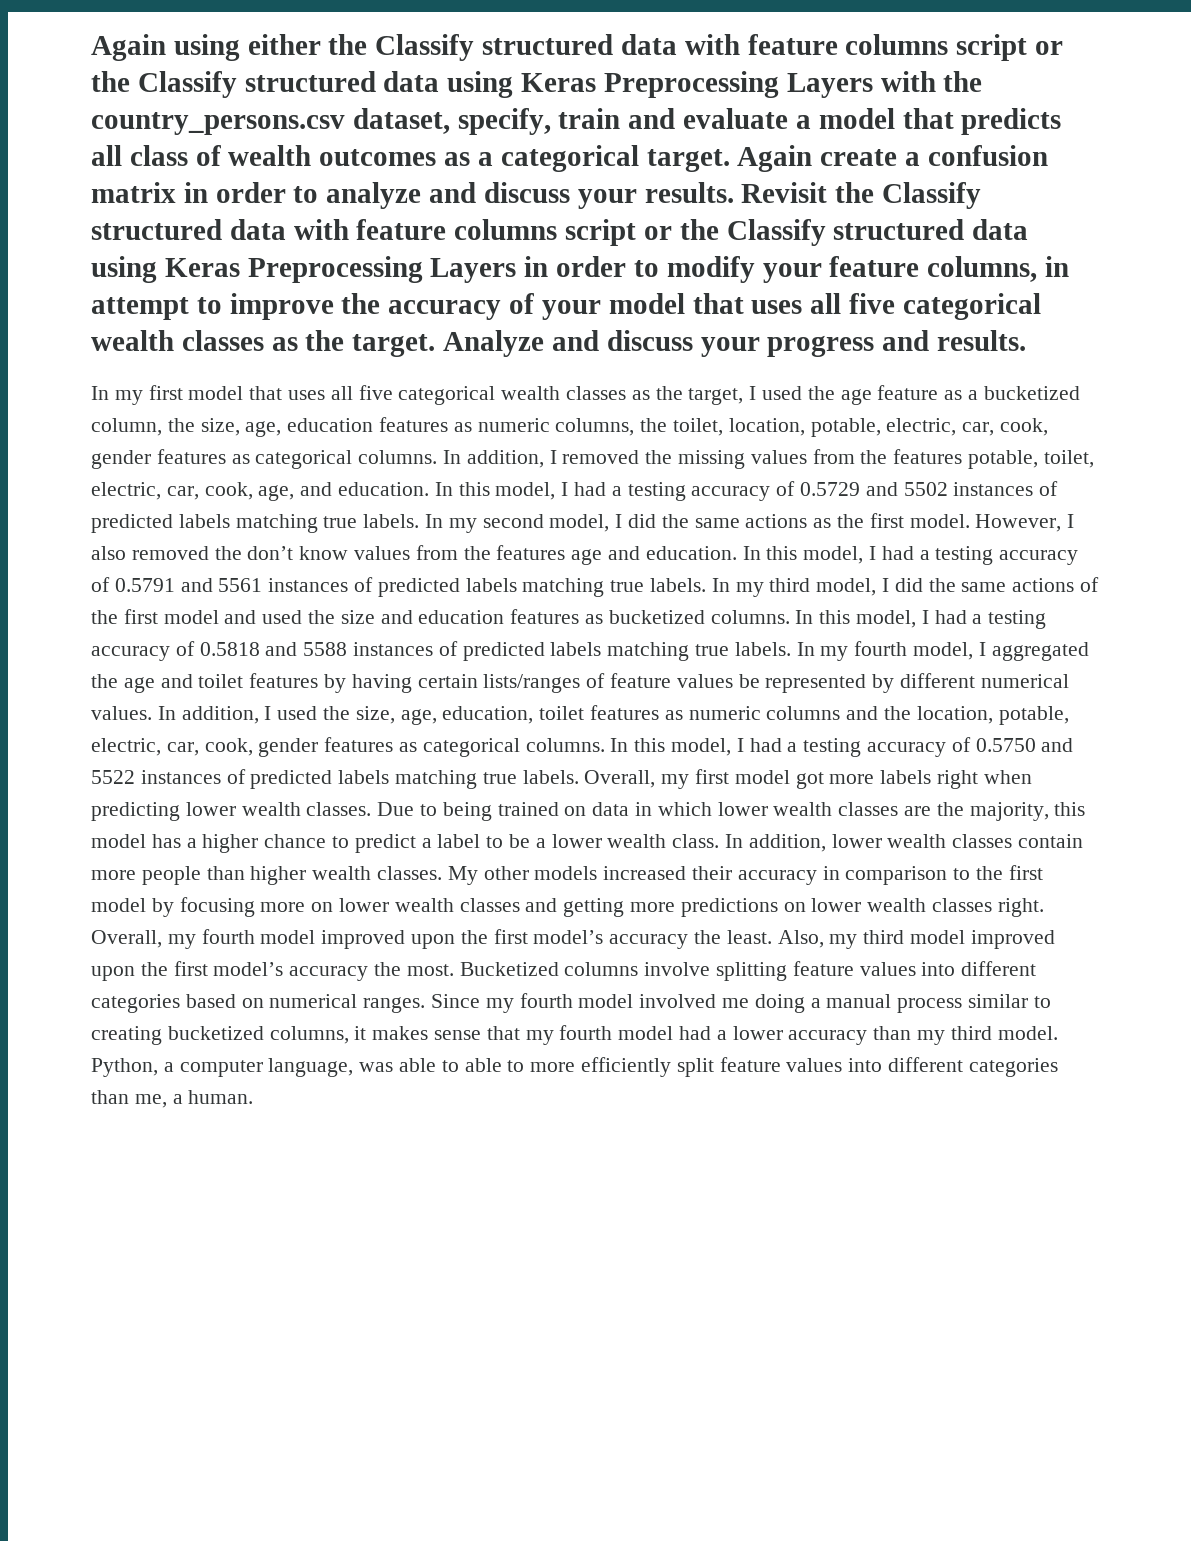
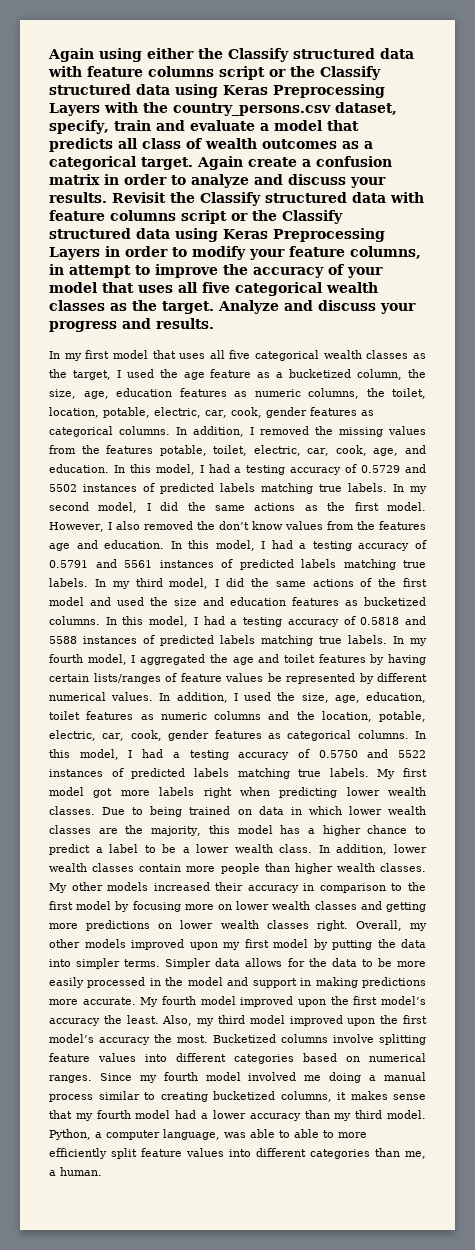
[584,770,690,789] Overall, my -> [377,769,396,779] My
(196, 941) none -> [49,939,426,950] [49,958,426,969] [49,977,427,988] [49,997,159,1007] other models improved upon my first model by putting the data into simpler terms. Simpler data allows for the data to be more easily processed in the model and support in making predictions more accurate. My

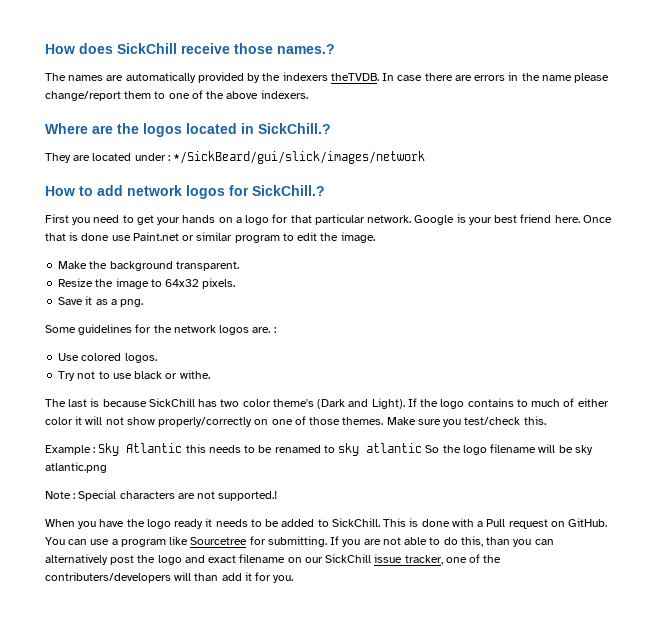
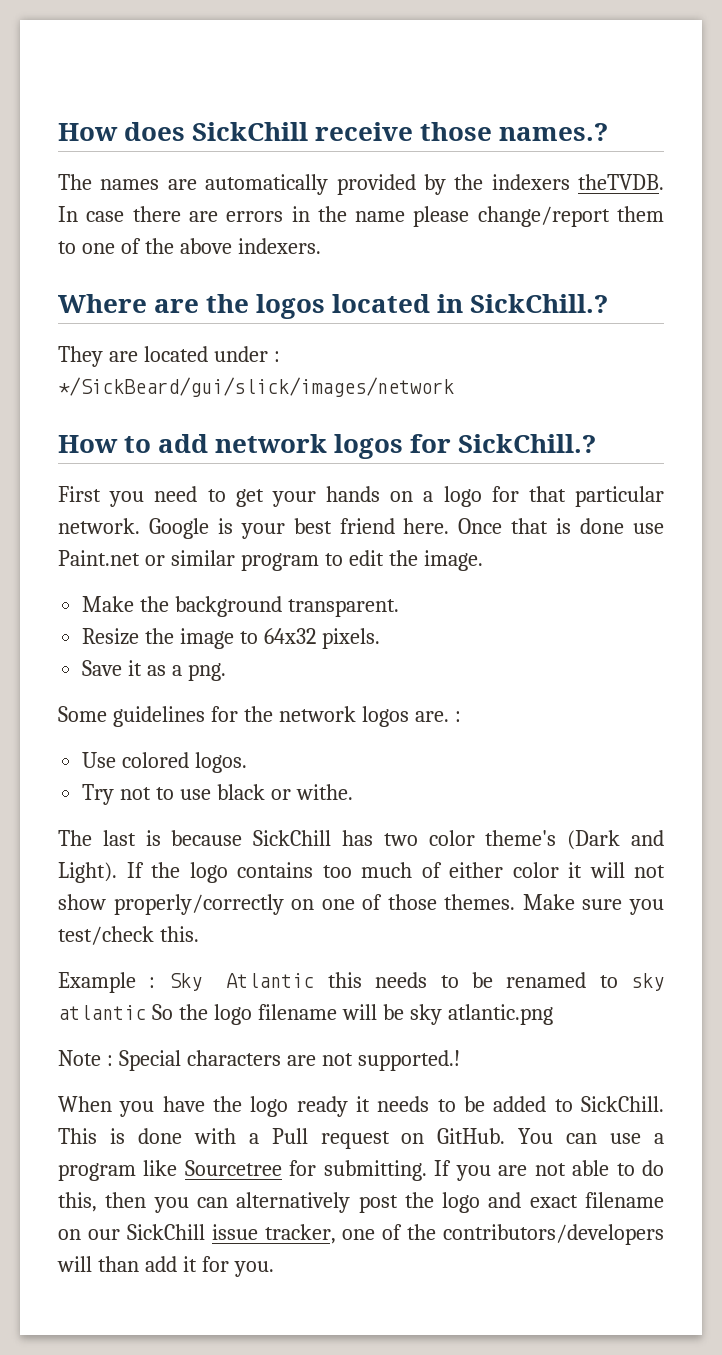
[516,399,528,407] to -> [322,865,352,878] too
[486,537,511,545] than -> [105,1192,147,1208] then
[45,572,171,583] contributers/developers -> [443,1224,664,1245] contributors/developers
■ ■ ■ ■ ■ ■ ■
▶ About this exercise
The result should be a precise copy of all the entries, free of pictures.

▶ Reply to the exercise
[584,770,690,789] Overall, my -> [377,769,396,779] My
(196, 941) none -> [49,939,426,950] [49,958,426,969] [49,977,427,988] [49,997,159,1007] other models improved upon my first model by putting the data into simpler terms. Simpler data allows for the data to be more easily processed in the model and support in making predictions more accurate. My

[516,399,528,407] to -> [322,865,352,878] too
[486,537,511,545] than -> [105,1192,147,1208] then
[45,572,171,583] contributers/developers -> [443,1224,664,1245] contributors/developers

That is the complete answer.